→ DATA:

# # # #

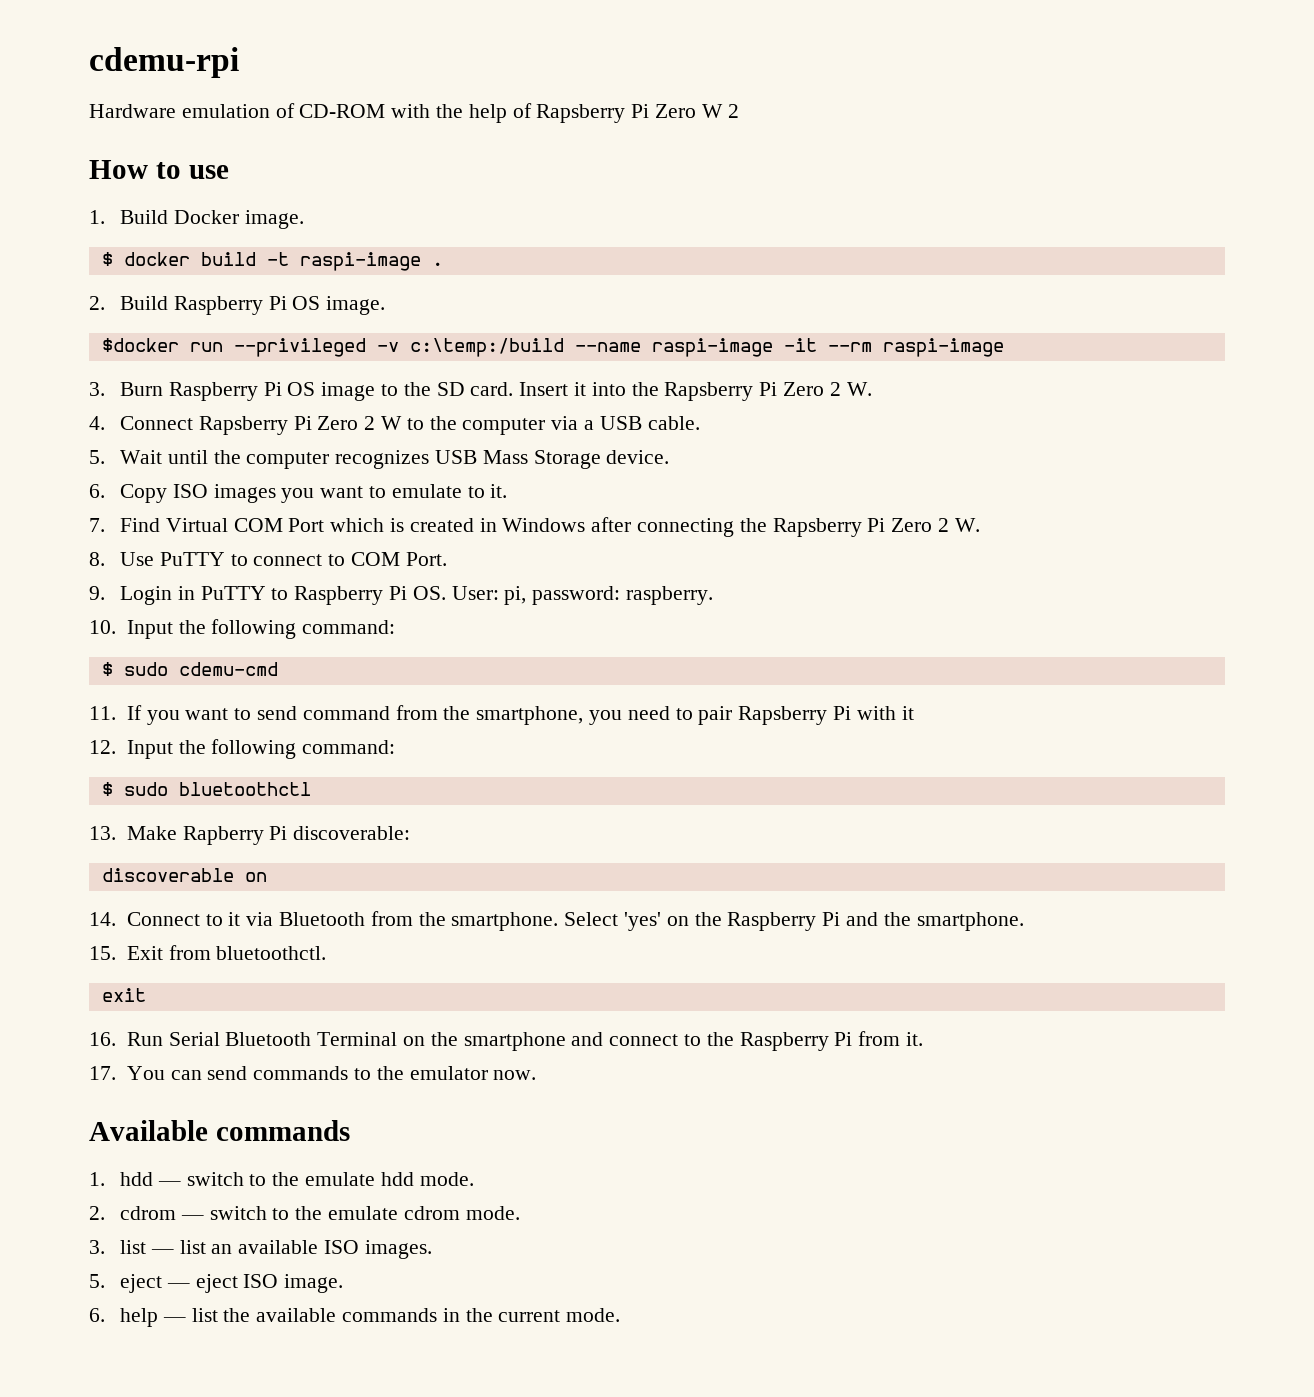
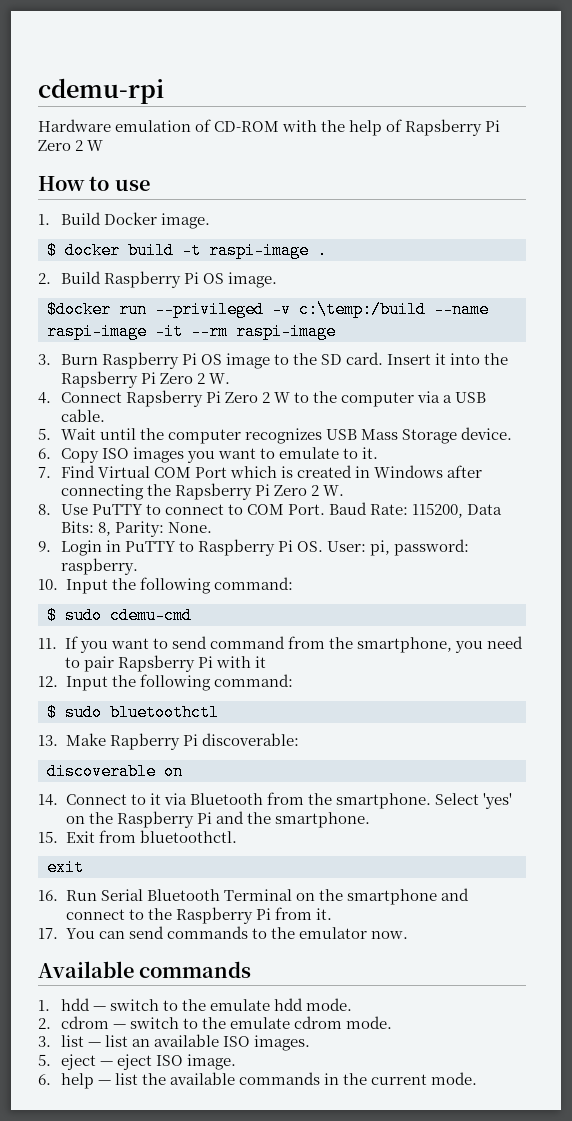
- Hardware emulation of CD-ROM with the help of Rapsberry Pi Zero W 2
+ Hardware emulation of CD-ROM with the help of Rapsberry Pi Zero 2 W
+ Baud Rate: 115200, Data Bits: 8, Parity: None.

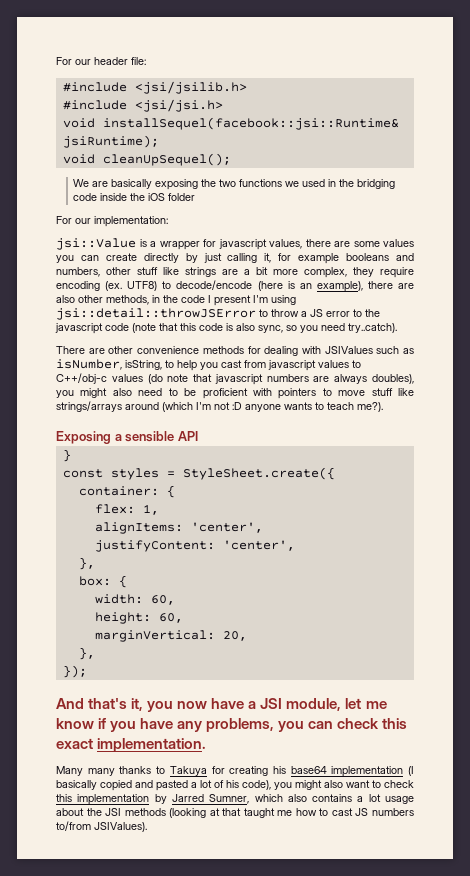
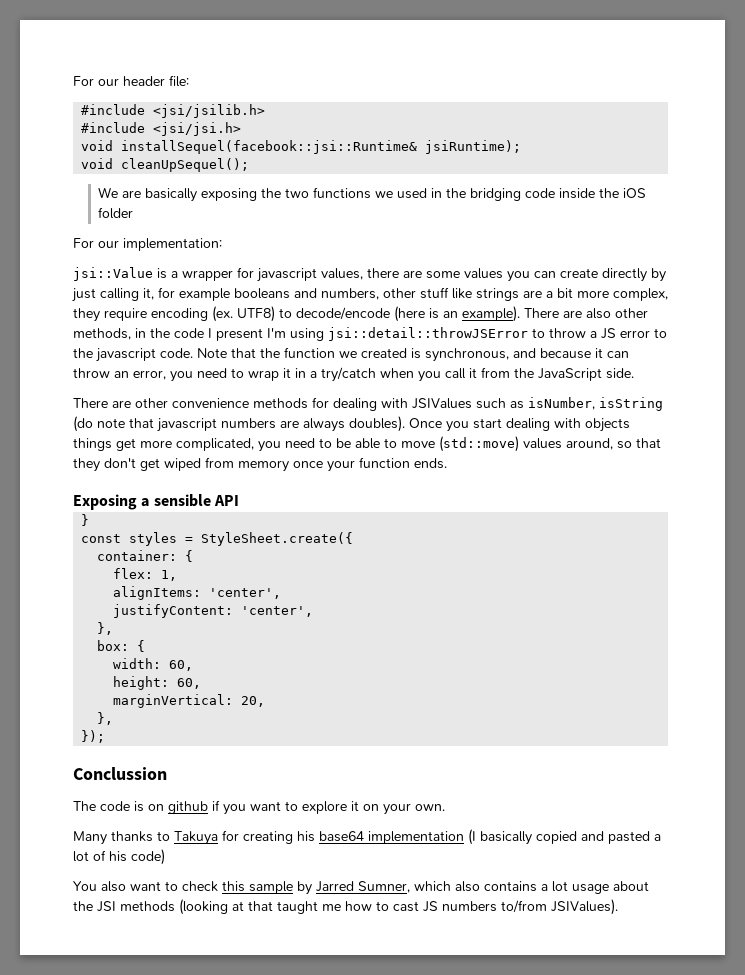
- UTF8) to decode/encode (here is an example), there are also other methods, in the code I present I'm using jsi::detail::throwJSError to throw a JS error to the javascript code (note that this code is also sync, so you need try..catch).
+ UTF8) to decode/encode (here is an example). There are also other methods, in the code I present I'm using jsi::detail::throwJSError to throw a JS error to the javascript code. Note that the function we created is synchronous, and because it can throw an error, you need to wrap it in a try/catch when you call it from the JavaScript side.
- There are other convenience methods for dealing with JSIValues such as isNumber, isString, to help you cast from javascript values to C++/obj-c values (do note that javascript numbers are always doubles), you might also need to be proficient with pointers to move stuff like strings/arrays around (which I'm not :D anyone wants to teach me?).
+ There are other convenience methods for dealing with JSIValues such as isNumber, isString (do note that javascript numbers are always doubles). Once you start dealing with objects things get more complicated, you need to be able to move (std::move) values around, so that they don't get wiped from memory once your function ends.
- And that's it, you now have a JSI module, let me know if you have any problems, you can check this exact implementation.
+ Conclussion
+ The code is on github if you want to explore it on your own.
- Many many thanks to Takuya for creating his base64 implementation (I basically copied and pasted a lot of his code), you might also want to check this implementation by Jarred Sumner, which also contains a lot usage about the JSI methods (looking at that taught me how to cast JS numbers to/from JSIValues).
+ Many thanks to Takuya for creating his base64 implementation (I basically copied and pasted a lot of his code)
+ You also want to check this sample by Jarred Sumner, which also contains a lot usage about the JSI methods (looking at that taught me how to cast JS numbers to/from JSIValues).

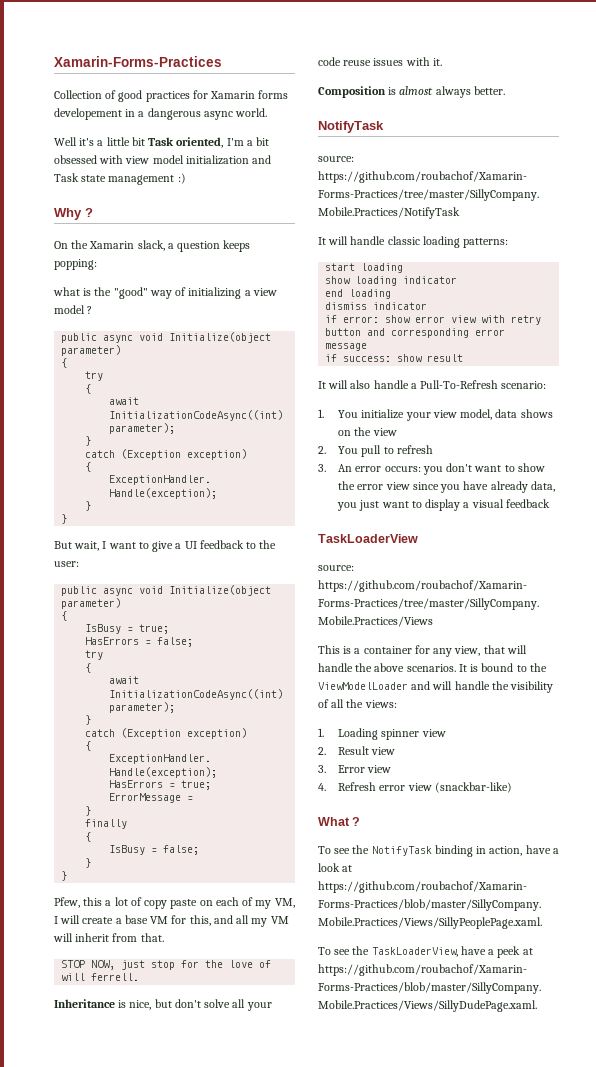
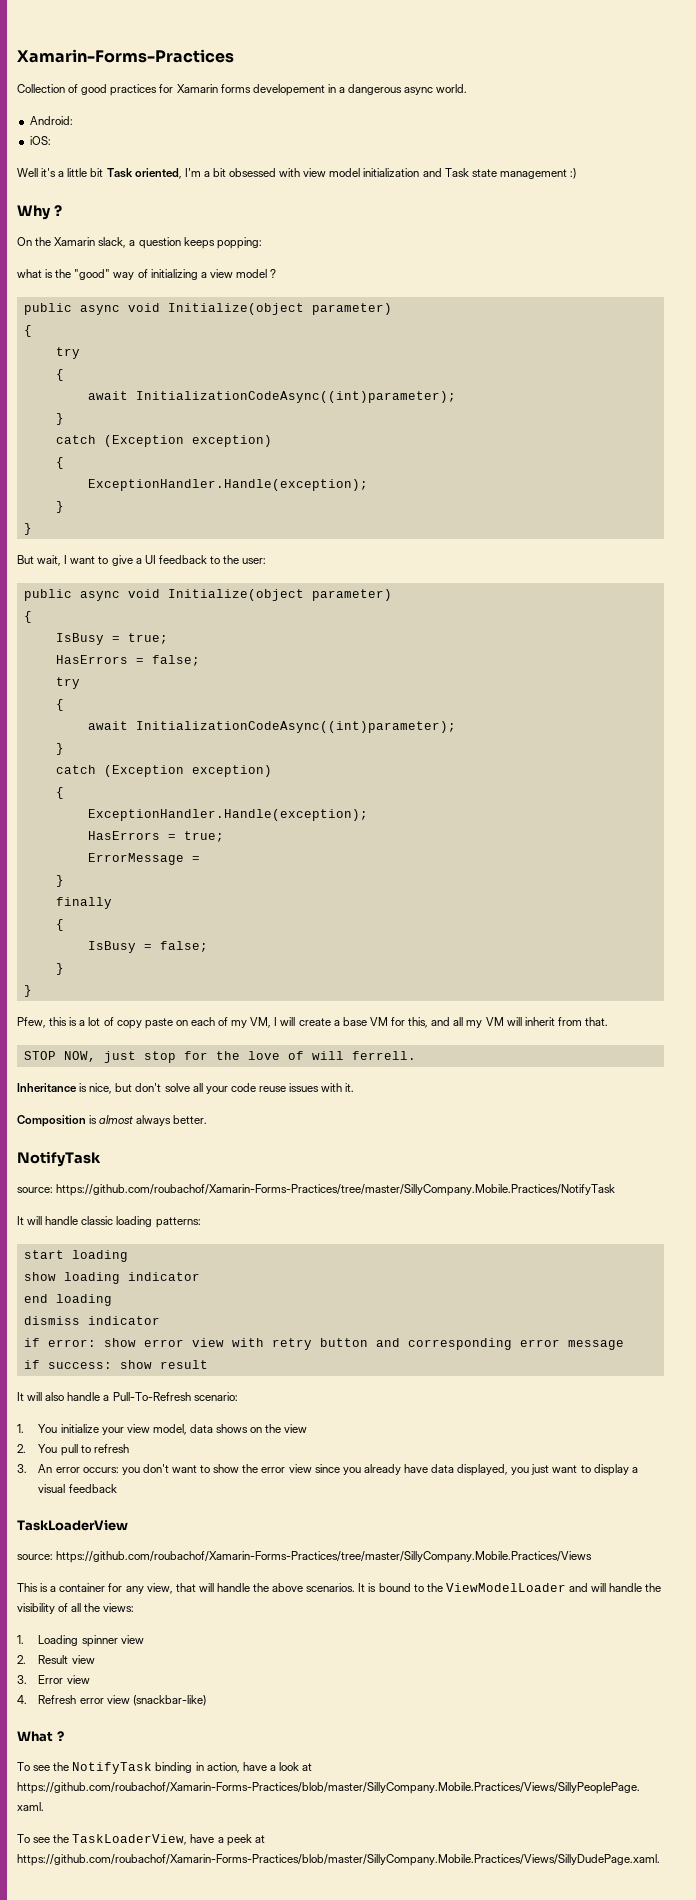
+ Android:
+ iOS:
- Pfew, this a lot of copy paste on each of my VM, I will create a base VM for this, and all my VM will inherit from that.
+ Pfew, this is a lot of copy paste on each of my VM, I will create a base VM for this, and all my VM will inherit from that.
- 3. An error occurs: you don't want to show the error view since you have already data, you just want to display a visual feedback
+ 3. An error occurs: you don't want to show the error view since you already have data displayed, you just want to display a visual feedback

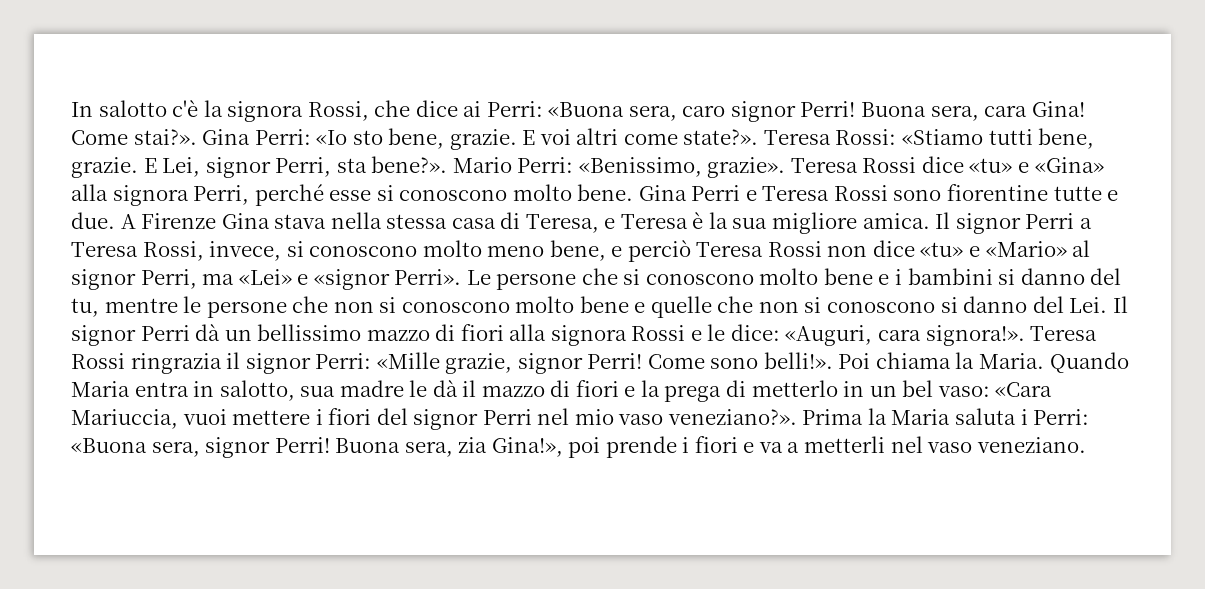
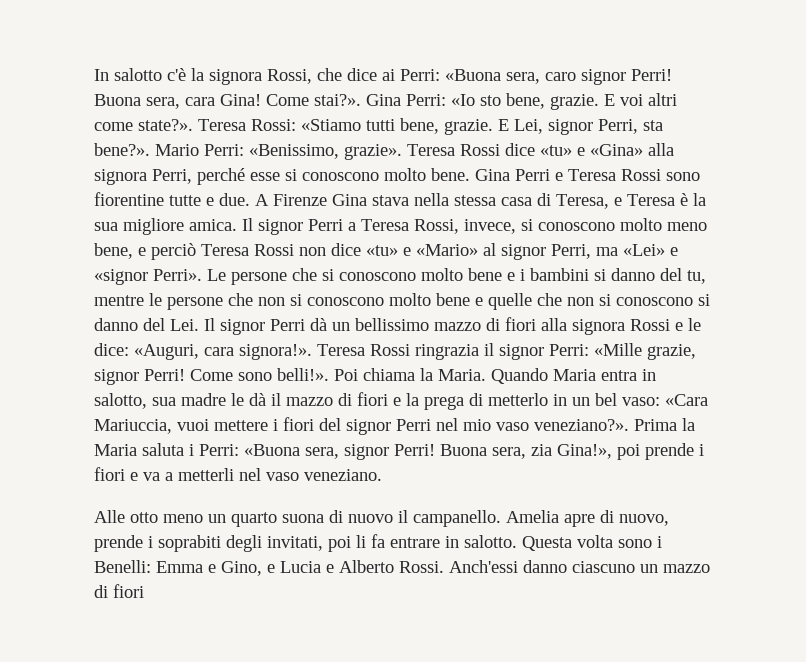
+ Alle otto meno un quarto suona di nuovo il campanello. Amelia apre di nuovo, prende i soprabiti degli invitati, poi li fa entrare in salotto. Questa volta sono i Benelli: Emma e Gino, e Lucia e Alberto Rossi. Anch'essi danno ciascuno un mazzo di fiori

# # # #

→ REQUIRED ACTION: After dropping the pictures, please set down the lines from the beginning of the listing through the line containing "8, Parity: None.", both included, exactly as they stand.

→ RESPONSE TO THE EXERCISE:
- Hardware emulation of CD-ROM with the help of Rapsberry Pi Zero W 2
+ Hardware emulation of CD-ROM with the help of Rapsberry Pi Zero 2 W
+ Baud Rate: 115200, Data Bits: 8, Parity: None.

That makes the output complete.